We review the newest offering in the Pixel Tactics line of card games, Pixel Tactics 3. This new stand alone expansion offers 25 new cards to either play by itself or be combined with previous Pixel Tactics games. This increase in replay value is a welcome addition to any gamer's collection.

Pixel Tactics 3Tony has been selfishly reviewing the excellent Pixel Tactic game series for Board Game Quest for almost a year now. He has previously reviewed both Pixel Tactics (PT1) (see here, which I would recommend reading if you have not previously read the review), as well as the newer Pixel Tactics 2 (PT2).

I have taken the responsibility of reviewing Pixel Tactics 3, the newest offering in the Pixel Tactics universe, away from Tony. I know, I know, it is a tough job…well, actually, in no way is it a tough job. I quite enjoy doing reviews, and I, similar to Tony, quite enjoyed both PT1 and PT2. I felt it was time another reviewer at Board Game Quest stepped up and provide his thoughts on Pixel Tactics. So how is Pixel Tactics 3? Read on to find out!

Pixel Tactics 3 is a (primarily) two player tactical card battling game that plays in about 20 minutes (or up to 60 minutes if you play best out of three).

Game Overview:

Pixel Tactics 3 Rules
The rules for Pixel Tactics have been tightened up some, but the game play is essentially unchanged from Pixel Tactics 1 or 2.

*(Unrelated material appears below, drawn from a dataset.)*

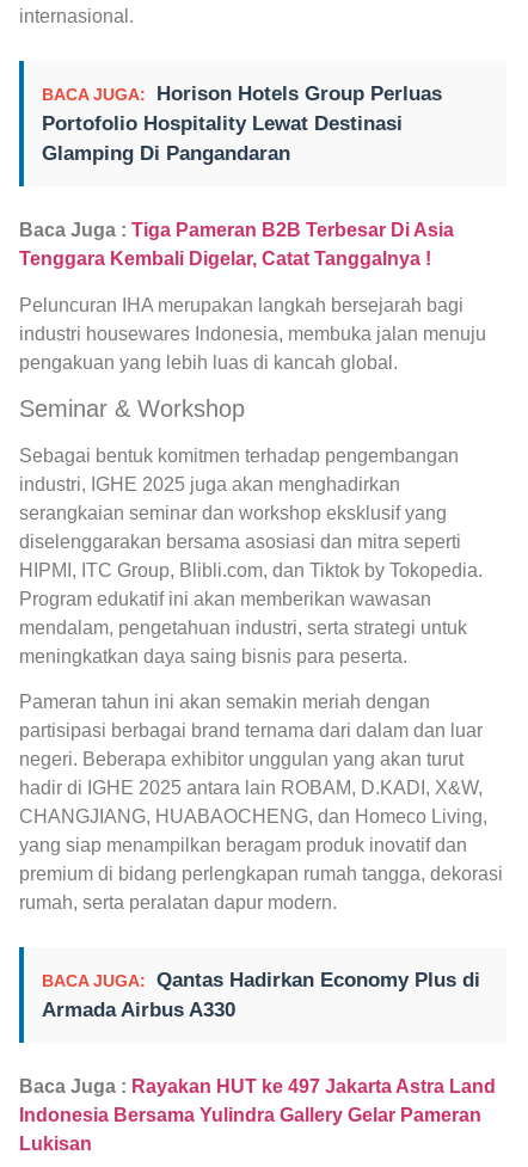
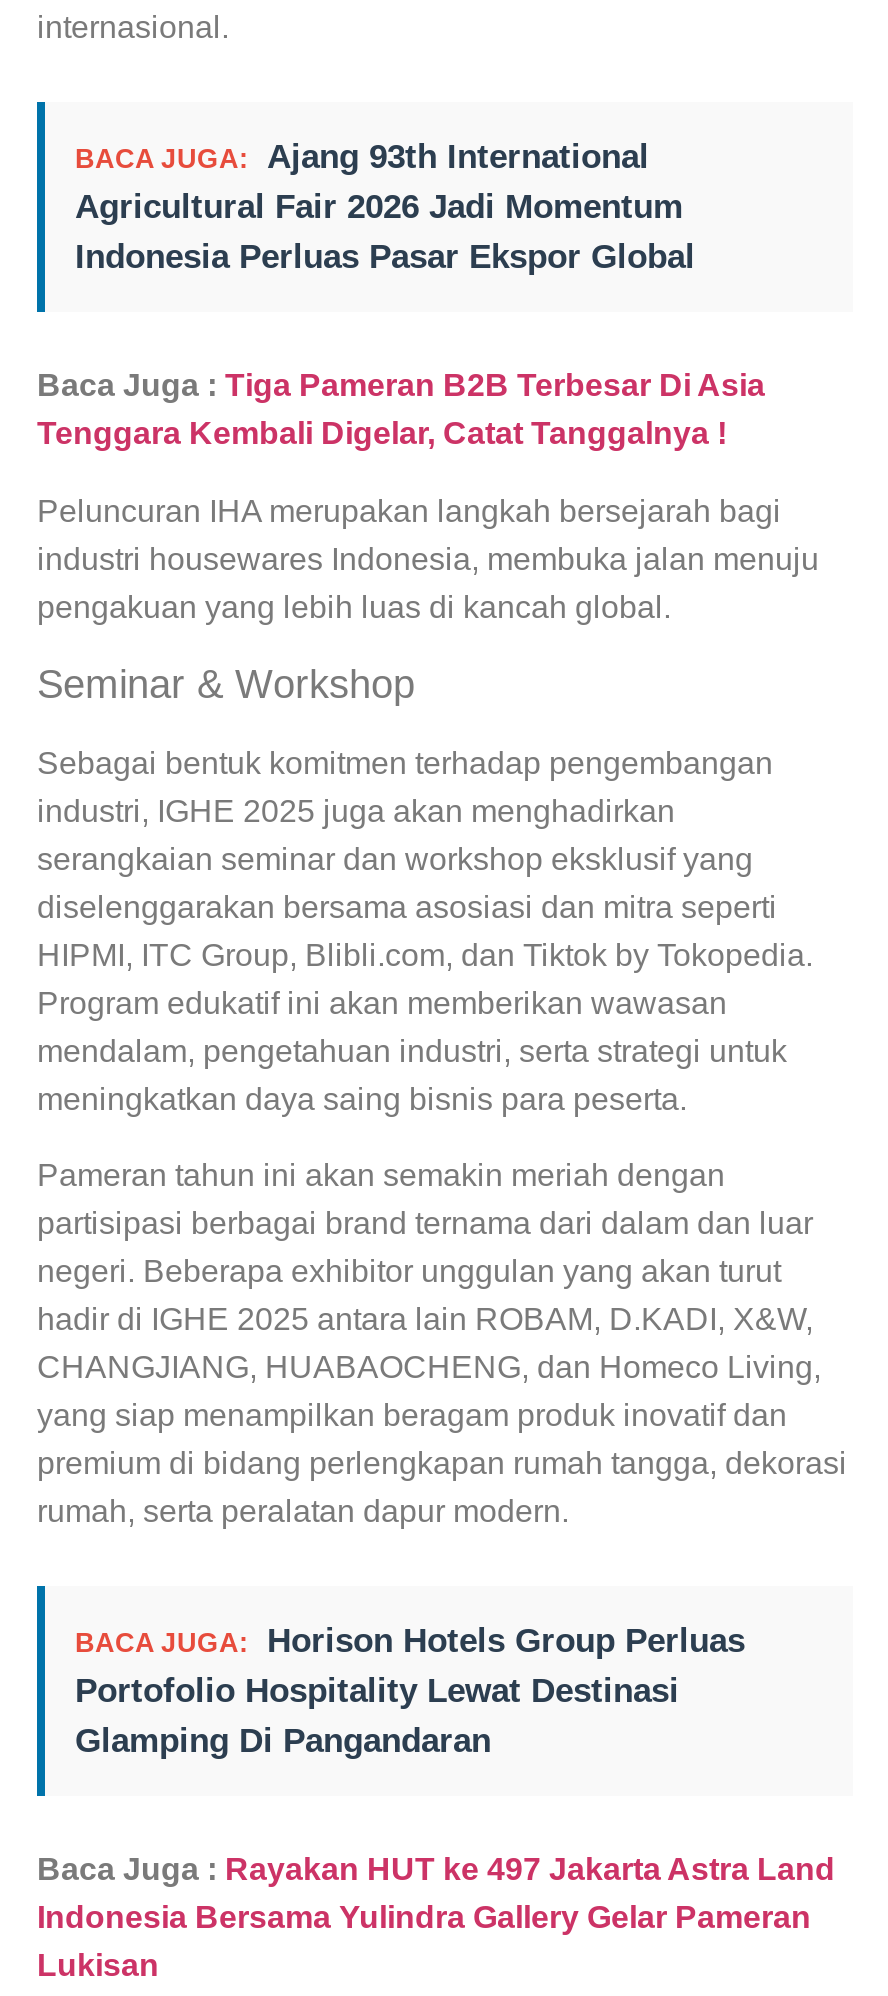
none -> [75,138,695,276] BACA JUGA: Ajang 93th International | Agricultural Fair 2026 Jadi Momentum | Indonesia Perluas Pasar Ekspor Global
moved [42,83,442,165] -> [75,1623,745,1761]: BACA JUGA: Horison Hotels Group Perluas | Portofolio Hospitality Lewat Destinasi | Glamping Di Pangandaran
[42,969,480,1022] BACA JUGA: Qantas Hadirkan Economy Plus di | Armada Airbus A330 -> none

Pixel Tactics 3 (PT3), similar to PT1 and PT2, comes with 25 new hero/leader cards in two identical decks. The new cards can be combined with the cards from any of the two previous Pixel Tactics games (there is a small “2” and “3” on each card to track which cards are from PT2 and PT3), or PT3 can be played standalone – it is completely up to you and how you want to customize your Pixel Tactics gaming experience. The game play is almost exactly the same as the previous games, but includes an updated rulebook (version 1.2) that has some clarification on keywords as well as a new method for tracking and discarding Ongoing Orders.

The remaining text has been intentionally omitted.